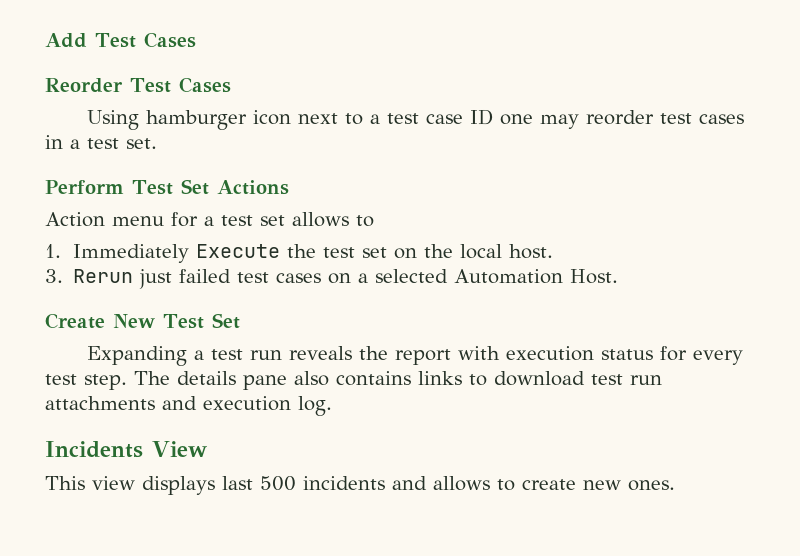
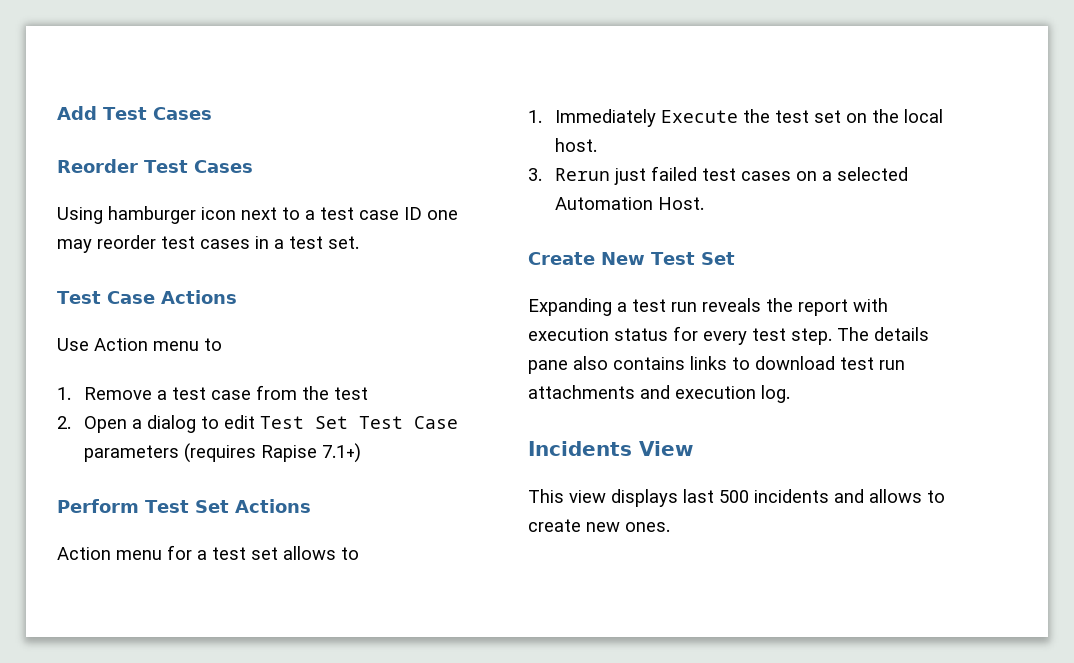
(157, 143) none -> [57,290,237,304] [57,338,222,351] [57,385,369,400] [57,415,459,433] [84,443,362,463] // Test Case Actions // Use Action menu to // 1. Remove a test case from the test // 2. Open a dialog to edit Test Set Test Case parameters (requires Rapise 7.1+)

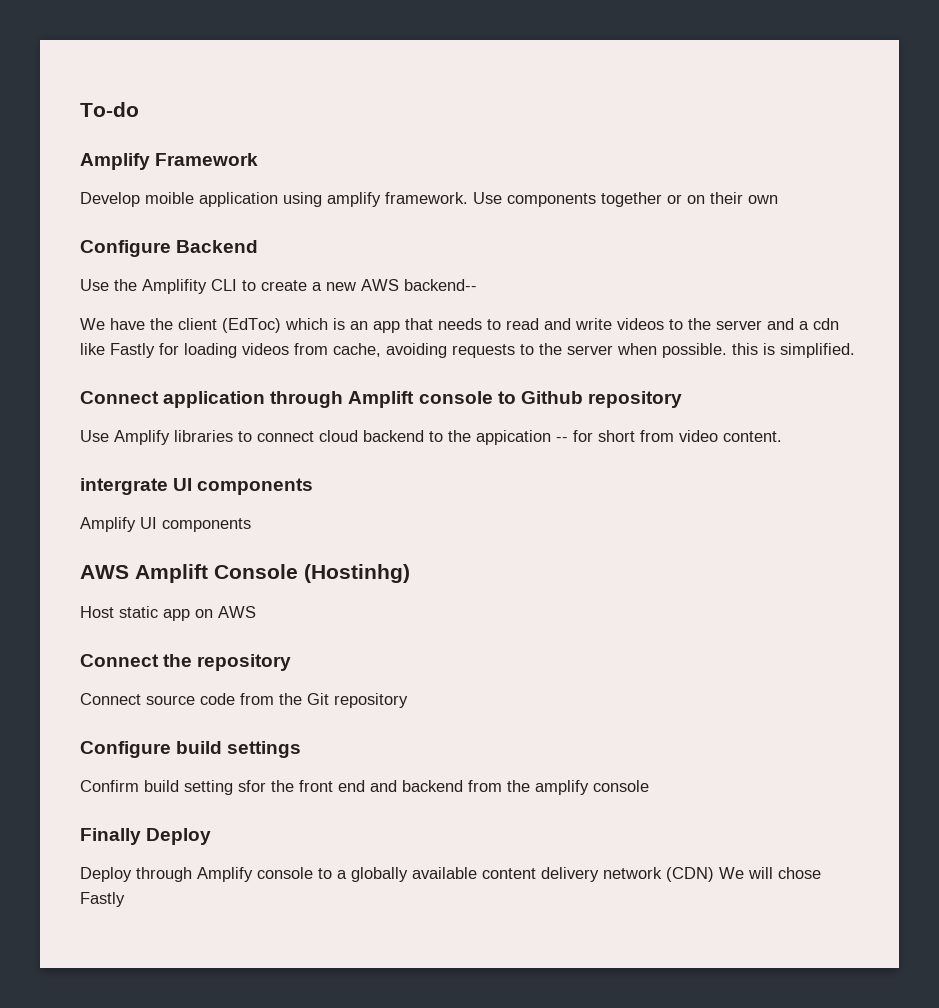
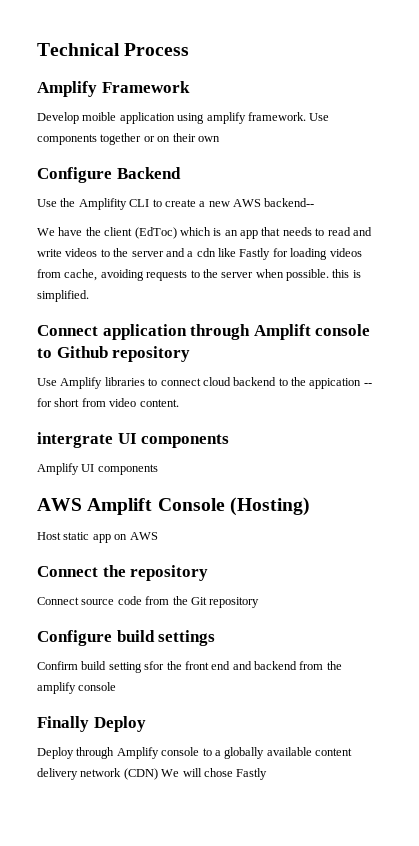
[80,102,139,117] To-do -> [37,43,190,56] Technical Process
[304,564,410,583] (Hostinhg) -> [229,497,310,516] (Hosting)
--
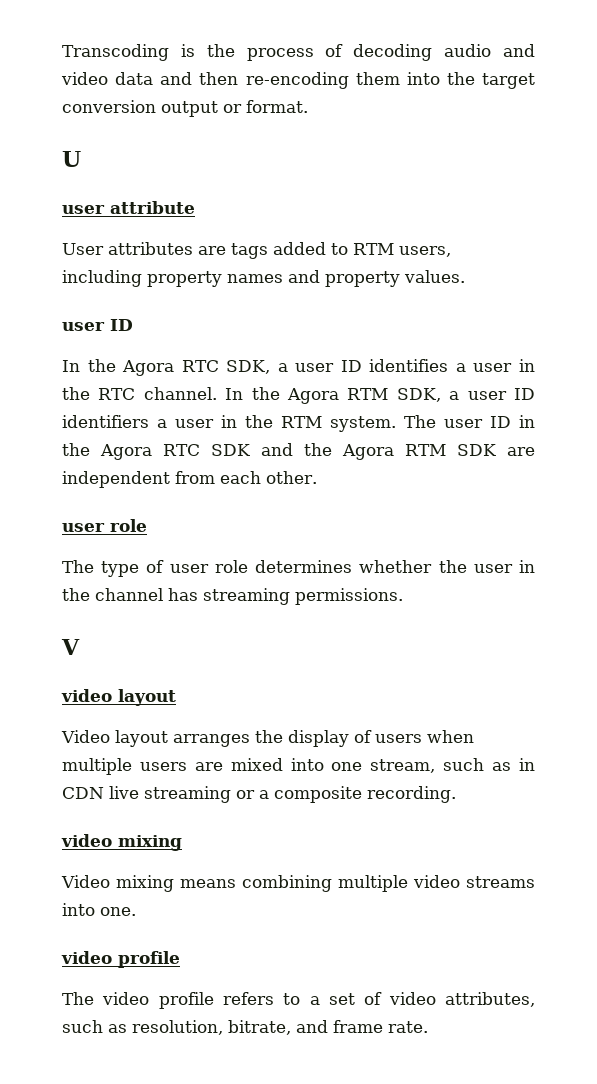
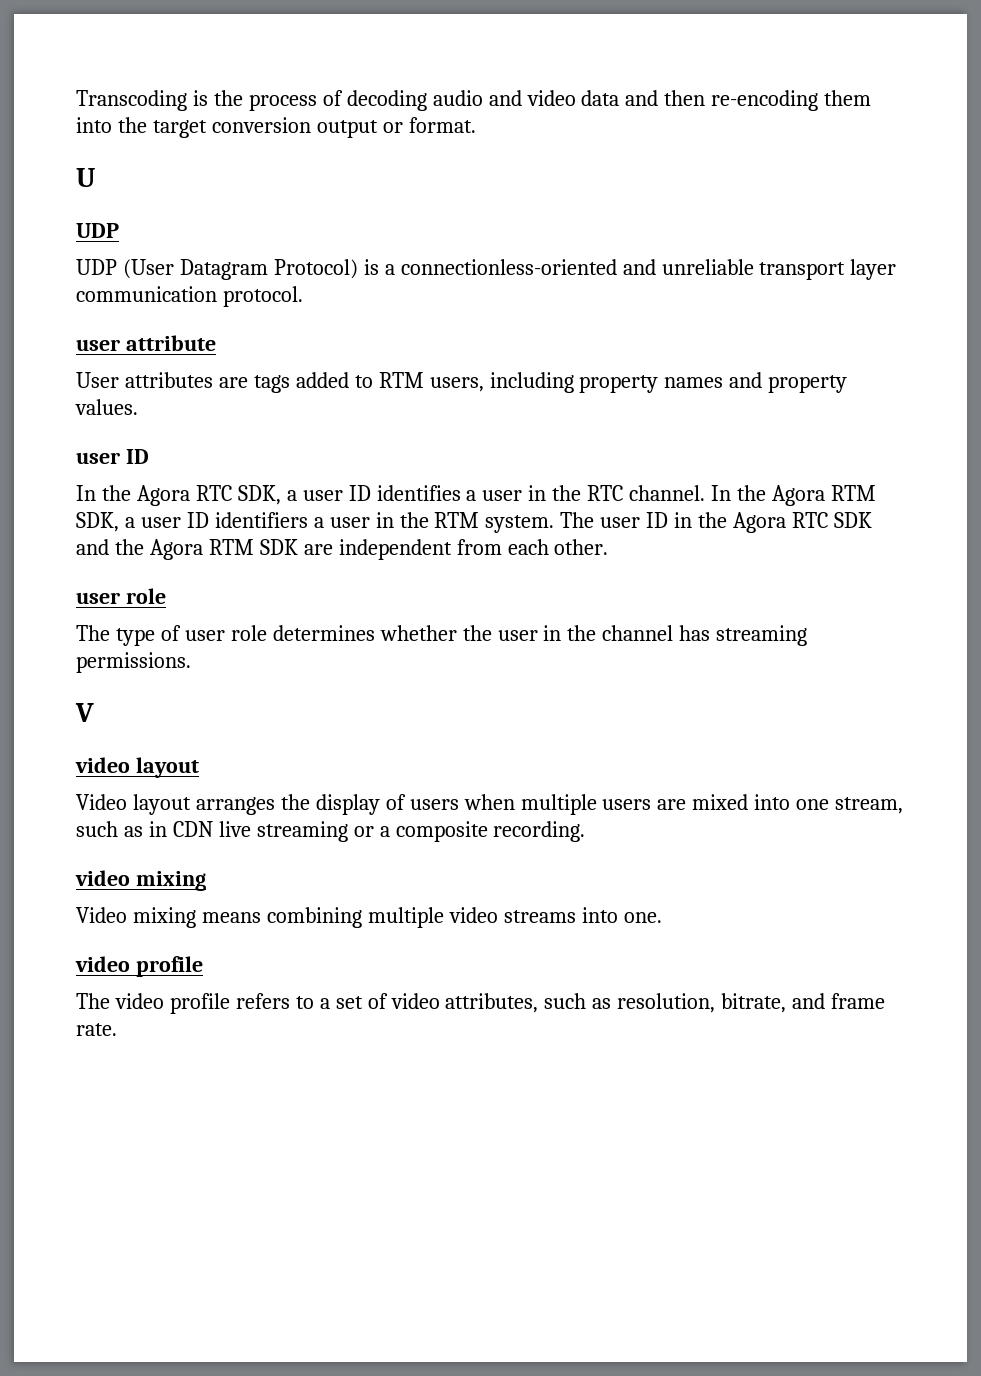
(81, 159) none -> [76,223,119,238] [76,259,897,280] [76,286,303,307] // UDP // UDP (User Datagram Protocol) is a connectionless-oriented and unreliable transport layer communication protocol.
==
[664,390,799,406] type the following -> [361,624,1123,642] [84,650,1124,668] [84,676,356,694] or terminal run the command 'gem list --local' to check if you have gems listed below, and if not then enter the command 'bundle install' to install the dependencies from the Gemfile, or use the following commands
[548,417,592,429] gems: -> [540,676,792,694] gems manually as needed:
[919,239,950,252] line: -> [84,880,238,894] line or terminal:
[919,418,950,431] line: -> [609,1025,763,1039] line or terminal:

> [What is expected]
In the listing above, find the line with "(157, 143) none" and the line with "[304,564,410,583] (Hostinhg) ->". Copy exactly those lines and all between them, minus the images.

> [Solution to the exercise]
(157, 143) none -> [57,290,237,304] [57,338,222,351] [57,385,369,400] [57,415,459,433] [84,443,362,463] // Test Case Actions // Use Action menu to // 1. Remove a test case from the test // 2. Open a dialog to edit Test Set Test Case parameters (requires Rapise 7.1+)

[80,102,139,117] To-do -> [37,43,190,56] Technical Process
[304,564,410,583] (Hostinhg) -> [229,497,310,516] (Hosting)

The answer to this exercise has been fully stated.